Паола ухватила эту картину единым взглядом, лишь на мгновение замедлив полет. В следующий миг крылья сами понесли ее к Гидеону. Черноволосый рыцарь поднял взгляд навстречу, попытался улыбнуться… Паола взмахнула крыльями, сосредоточив всю себя в одном желании: волей Неба, именем Всевышнего, исцелись! Слабое сияние окутало Гидеона — и исчезло. Ее целительские силы были слишком малы. Кровь продолжала течь, побледневшие губы рыцаря кривились, сдерживая стон. Но Паола чувствовала: немного, пусть совсем немного, но подействовало! Исцеление идет изнутри, напомнила себе Паола, сразу и не будет ничего видно. Если задета кость, так и сращивать нужно сначала кость, а уж потом — мясо и кожу! Паола глубоко вздохнула, отгоняя всплеск паники. У нее получится! Просто не сразу…

Мир заострился, сузился, свернулся плотным коконом, в котором остались только двое — она, Паола, и раненый воин.
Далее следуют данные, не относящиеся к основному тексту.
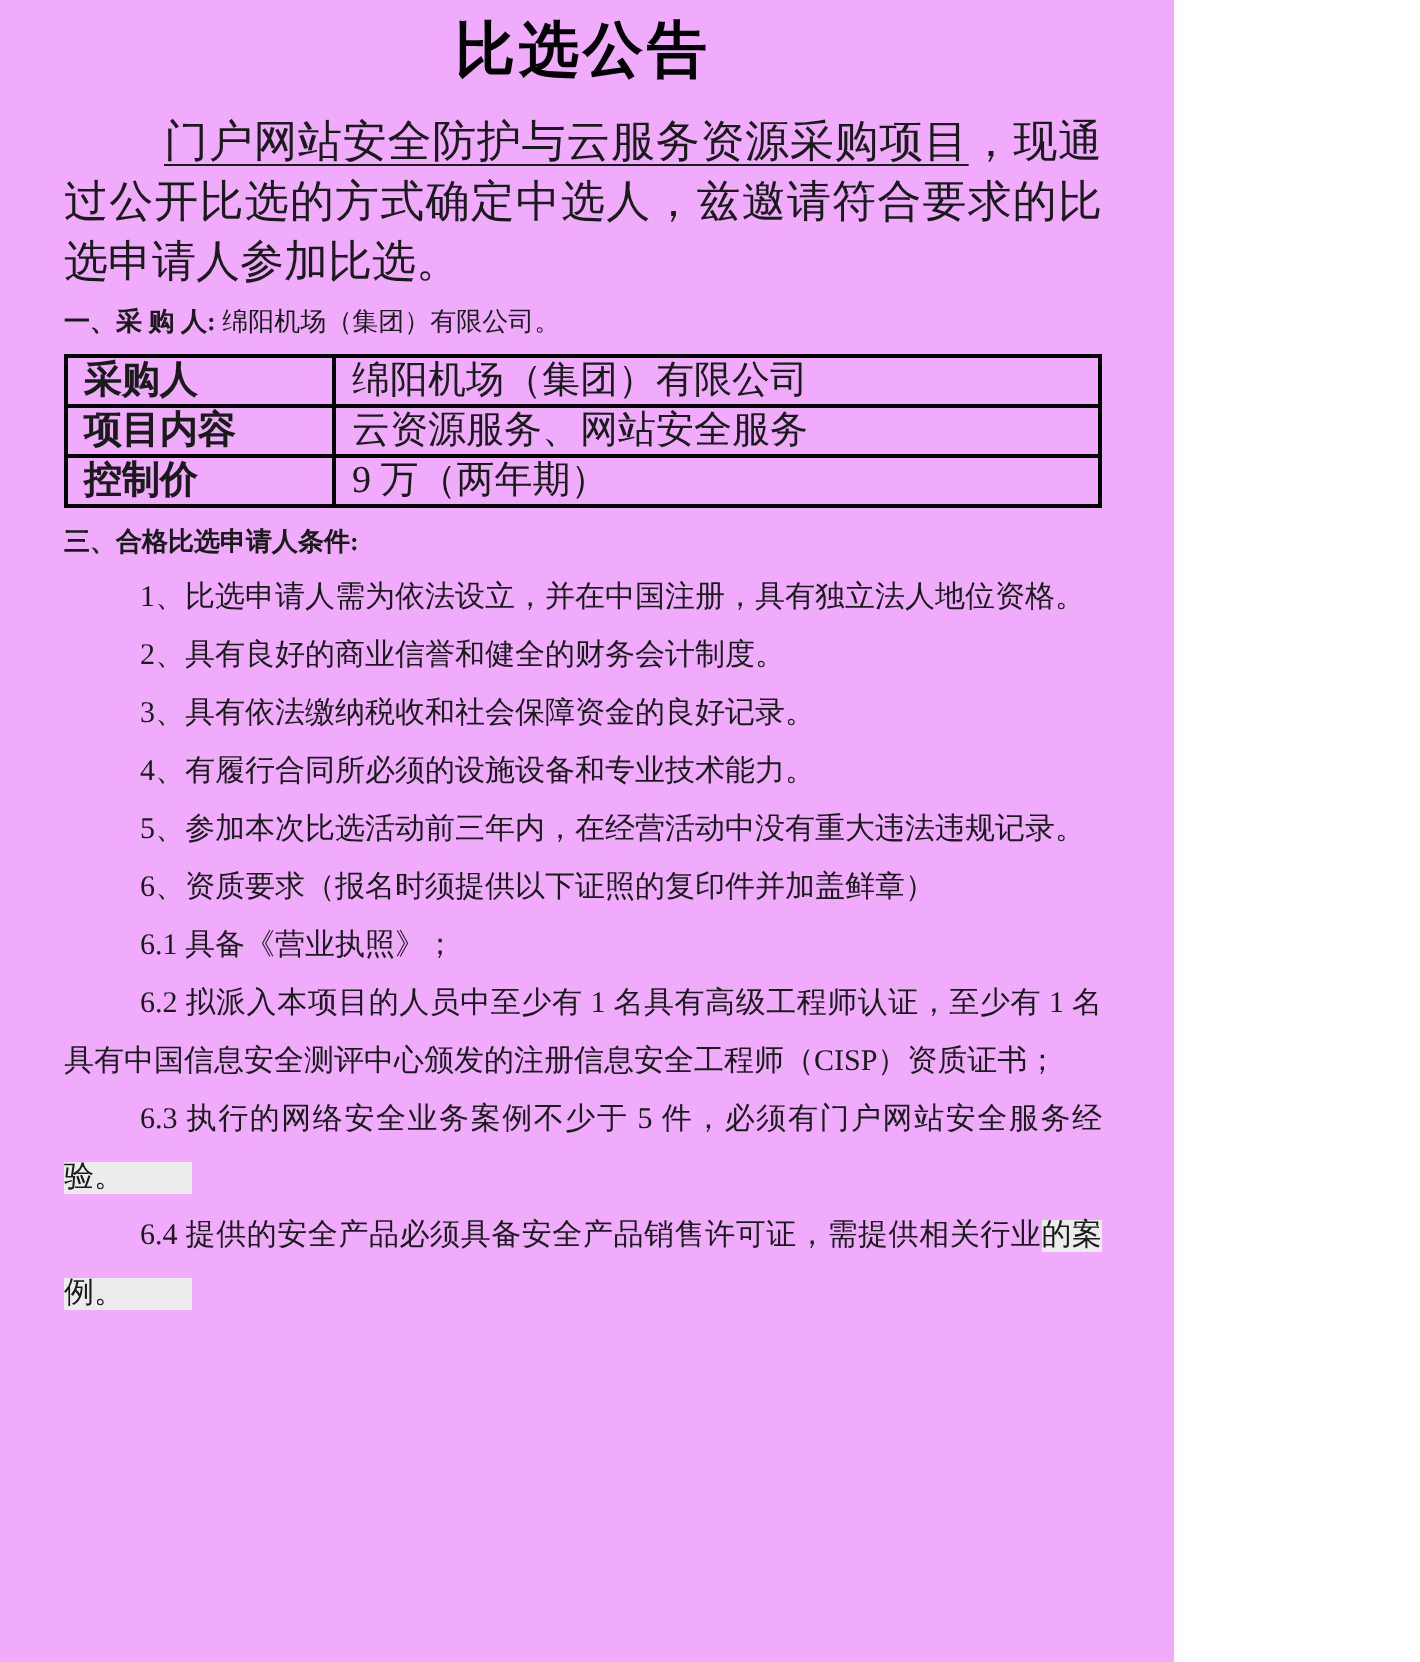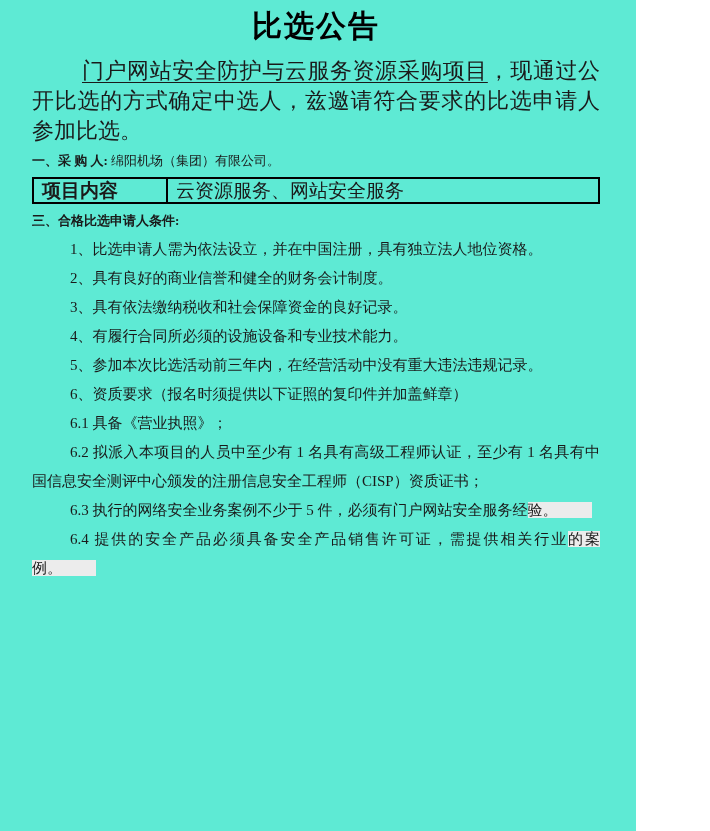"比选公告" .page { background: #5eead4 -> #f0abfc; width: 636px -> 587px }
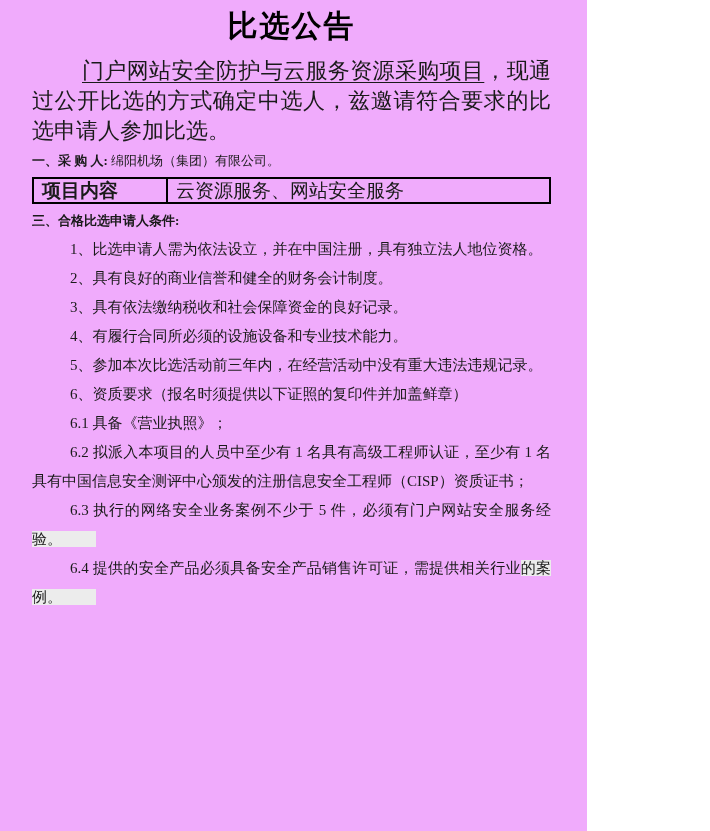"采购人" tr { html: none -> <tr> <td>采购人</td> <td>绵阳机场（集团）有限公司</td> </tr> }
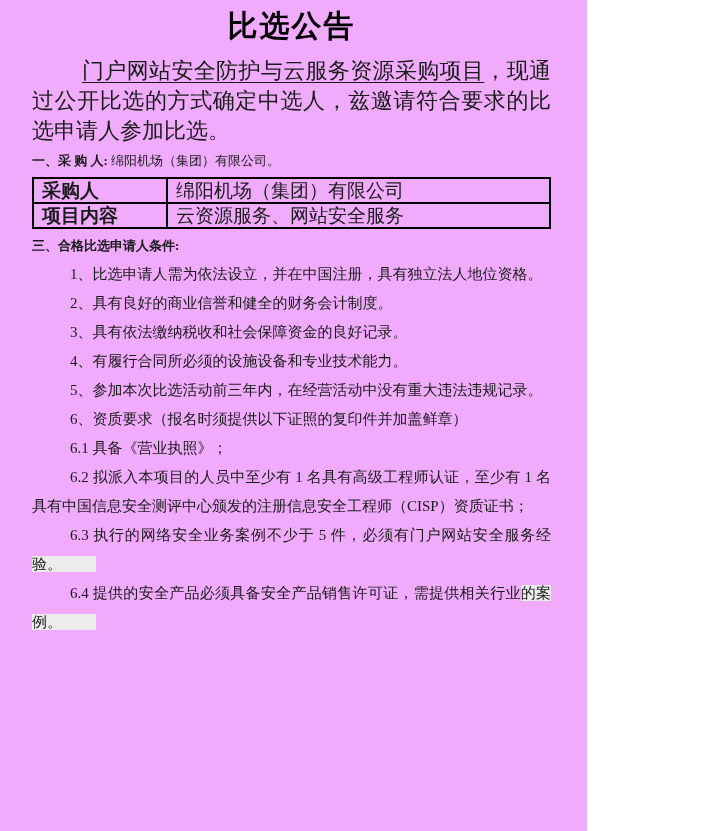"控制价" tr { html: none -> <tr> <td>控制价</td> <td>9 万（两年期）</td> </tr> }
Лязг стали и треск разрядов, свежий запах грозы и вонь паленого мяса, вой великана, рев орков, кличи людей — все это доносилось словно издалека, было совсем не важным. Еще взмах, еще… и еще… Гидеон закрыл глаза, дыхание выровнялось, стало глубже. Будь это бой, где только мы двое, в отчаянии подумала Паола, он бы уже погиб! А ведь жезлоносица должна лечить воина прямо в бою, чтобы он мог продолжать схватку! Что толку знать, если не умеешь применить как следует, что толку в даре Небес, если не хватает сил его использовать…

Кто-то взял ее за руку. Ольрик.

— Все, девочка. Бой закончился, мы победили.

Паола оперлась о руку старого мага.

— Учитель, почему я такая слабая?!

— Сила придет с опытом, — повторил Ольрик давно набившее оскомину утешение. Подошел к Гидеону. Влил ему в рот исцеляющего зелья — маленькая склянка, отметила Паола, порция для неопасных ран. Обернулся: — Ты хорошо его подлечила. Половину дела сделала, если даже не больше. Ты молодец, девочка. И не печалься о небольшой своей силе. Поверь, все придет.

Паола медленно вздохнула. В ноздри ударила едкая вонь: горелое мясо, опаленная земля, кровь… Запах победы… уж лучше трава, подумала Паола. Трава и жизнь. Воистину, каждому Всевышний отмеряет дар по склонностям его. Порыв ветра швырнул в лицо хлопья зловонного пепла, Паола подняла руку — стереть. Оказалось, ее щеки мокры от слез.